Operating System Essentials for System Design

Processes, threads, memory hierarchy with real latency numbers, I/O models (epoll, kqueue, io_uring), and file system internals you need to design systems.

0.1beginner 20 min 3,106 words Updated 2026-05-10

TL;DR: Your database is slow because of disk seeks. Your API is slow because of blocking I/O. Your service falls over at 10K connections because you used threads instead of an event loop. The OS is the floor every system design sits on, and the gaps between its layers span eight orders of magnitude.

Learning Objectives#

After this module, you will be able to:

  • Explain the cost difference between a process and a thread context switch
  • Recite the memory hierarchy with order-of-magnitude latency numbers
  • Pick the right I/O model for a workload (blocking, multiplexed, or async)
  • Describe what the page cache does and when it lies to you about durability
  • Reason about why fsync is expensive and how group commit fixes it
  • Identify when kernel bypass is justified vs overkill

Intuition#

Think of your computer as a factory with a loading dock. The CPU is the assembly line: blindingly fast, but it can only work on materials already on the bench. Main memory is the warehouse next door: 100x slower to fetch from than the bench, but it holds a lot. The SSD is a storage unit across town: 1,000x slower still, but massive. And a cross-continent network call is like ordering parts from another country: 300,000x slower than grabbing something off the bench.

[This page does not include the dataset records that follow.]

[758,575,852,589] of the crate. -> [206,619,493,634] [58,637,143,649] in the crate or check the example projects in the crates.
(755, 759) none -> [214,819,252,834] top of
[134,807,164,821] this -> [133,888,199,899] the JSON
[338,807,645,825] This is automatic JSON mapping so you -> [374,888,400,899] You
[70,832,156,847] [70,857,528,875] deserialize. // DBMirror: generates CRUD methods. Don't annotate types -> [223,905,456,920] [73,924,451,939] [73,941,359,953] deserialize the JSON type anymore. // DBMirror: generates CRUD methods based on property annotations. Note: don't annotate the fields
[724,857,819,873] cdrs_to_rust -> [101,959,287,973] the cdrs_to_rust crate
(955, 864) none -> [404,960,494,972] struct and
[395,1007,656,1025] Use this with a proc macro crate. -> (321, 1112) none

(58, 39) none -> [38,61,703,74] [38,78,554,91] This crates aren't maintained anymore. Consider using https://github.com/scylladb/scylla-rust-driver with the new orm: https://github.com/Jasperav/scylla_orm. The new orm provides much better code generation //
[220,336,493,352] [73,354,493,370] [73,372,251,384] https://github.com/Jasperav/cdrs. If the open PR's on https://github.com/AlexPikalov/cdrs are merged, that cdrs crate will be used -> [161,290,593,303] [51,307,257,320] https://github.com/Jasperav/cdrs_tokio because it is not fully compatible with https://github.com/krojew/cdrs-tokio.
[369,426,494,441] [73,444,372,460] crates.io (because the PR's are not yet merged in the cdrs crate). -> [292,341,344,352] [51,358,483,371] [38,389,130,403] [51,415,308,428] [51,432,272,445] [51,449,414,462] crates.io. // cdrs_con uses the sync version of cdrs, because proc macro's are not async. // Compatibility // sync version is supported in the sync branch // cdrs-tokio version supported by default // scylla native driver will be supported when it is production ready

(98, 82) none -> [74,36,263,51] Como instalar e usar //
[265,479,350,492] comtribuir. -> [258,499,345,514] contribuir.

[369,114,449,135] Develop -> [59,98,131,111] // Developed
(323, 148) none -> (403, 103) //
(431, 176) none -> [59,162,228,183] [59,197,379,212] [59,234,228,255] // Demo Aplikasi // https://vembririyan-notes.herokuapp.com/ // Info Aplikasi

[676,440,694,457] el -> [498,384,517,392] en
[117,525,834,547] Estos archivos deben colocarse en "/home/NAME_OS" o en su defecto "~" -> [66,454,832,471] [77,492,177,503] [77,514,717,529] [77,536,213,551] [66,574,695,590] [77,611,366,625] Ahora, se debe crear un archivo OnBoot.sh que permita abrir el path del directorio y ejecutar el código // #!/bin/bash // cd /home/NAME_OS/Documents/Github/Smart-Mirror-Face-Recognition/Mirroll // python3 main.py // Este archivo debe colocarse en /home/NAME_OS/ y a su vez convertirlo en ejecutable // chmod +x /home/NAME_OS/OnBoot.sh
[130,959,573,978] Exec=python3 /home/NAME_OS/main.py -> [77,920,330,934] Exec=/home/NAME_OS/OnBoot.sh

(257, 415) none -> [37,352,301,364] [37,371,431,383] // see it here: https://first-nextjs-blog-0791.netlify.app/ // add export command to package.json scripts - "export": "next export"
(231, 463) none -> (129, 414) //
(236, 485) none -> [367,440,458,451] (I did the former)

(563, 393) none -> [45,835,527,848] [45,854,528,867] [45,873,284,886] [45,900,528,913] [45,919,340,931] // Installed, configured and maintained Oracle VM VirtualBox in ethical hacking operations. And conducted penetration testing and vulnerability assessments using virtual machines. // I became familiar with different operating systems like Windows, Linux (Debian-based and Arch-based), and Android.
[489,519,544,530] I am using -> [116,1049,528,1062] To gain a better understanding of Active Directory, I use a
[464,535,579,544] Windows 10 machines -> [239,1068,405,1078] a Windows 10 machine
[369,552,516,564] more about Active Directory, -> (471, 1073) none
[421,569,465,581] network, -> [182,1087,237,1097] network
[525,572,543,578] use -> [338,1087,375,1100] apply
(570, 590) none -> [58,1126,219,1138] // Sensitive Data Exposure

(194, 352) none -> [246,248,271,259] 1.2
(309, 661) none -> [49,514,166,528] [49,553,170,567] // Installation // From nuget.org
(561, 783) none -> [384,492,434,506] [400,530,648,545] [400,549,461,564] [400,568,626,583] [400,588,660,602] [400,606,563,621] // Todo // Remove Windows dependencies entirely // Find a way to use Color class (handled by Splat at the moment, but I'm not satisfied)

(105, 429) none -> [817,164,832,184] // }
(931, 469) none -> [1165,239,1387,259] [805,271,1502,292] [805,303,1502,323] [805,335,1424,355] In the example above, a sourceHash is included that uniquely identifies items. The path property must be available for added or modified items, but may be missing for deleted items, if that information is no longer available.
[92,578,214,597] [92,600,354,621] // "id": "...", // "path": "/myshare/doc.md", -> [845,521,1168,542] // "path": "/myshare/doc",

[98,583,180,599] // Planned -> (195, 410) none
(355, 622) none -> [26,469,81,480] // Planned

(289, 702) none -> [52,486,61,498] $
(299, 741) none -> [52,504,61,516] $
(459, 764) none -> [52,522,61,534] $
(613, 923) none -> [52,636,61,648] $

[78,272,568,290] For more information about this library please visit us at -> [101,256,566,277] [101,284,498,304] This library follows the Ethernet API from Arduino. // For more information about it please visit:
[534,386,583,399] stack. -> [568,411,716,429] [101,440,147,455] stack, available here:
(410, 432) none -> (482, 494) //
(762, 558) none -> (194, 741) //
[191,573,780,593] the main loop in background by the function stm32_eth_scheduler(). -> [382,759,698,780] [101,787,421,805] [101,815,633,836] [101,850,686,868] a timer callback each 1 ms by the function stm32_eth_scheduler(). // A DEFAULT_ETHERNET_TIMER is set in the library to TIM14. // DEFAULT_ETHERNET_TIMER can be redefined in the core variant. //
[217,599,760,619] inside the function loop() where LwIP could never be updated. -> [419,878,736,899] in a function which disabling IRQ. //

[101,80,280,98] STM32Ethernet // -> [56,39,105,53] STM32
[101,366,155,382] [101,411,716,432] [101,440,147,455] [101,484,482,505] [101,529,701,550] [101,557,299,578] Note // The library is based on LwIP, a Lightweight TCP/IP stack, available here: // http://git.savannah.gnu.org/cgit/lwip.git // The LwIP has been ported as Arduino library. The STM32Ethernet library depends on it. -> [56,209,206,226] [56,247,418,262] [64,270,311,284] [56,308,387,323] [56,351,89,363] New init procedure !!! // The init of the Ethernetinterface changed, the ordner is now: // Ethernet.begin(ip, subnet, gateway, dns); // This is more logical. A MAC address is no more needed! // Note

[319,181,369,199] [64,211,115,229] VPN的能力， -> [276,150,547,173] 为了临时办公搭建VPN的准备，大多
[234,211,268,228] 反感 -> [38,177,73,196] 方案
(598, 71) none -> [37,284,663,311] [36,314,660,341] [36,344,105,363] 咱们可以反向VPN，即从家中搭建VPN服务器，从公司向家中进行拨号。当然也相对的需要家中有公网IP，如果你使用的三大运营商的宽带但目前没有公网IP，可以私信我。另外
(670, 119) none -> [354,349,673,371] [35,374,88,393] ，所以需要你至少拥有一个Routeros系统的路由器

Every performance problem in distributed systems traces back to someone accidentally sending the assembly line to the storage unit across town when the part was already in the warehouse. Or worse, sending it overseas for every single bolt.

This chapter gives you the mental model: what a thread actually costs, why epoll exists, what the page cache is doing behind your read() call, and how production systems like Redis and Kafka exploit these layers to move millions of operations per second on commodity hardware.

Theory#

Processes vs threads#

A process is an isolated execution environment: its own virtual address space, page tables, file descriptor table, and memory protections. Two processes cannot read each other's memory without explicit IPC.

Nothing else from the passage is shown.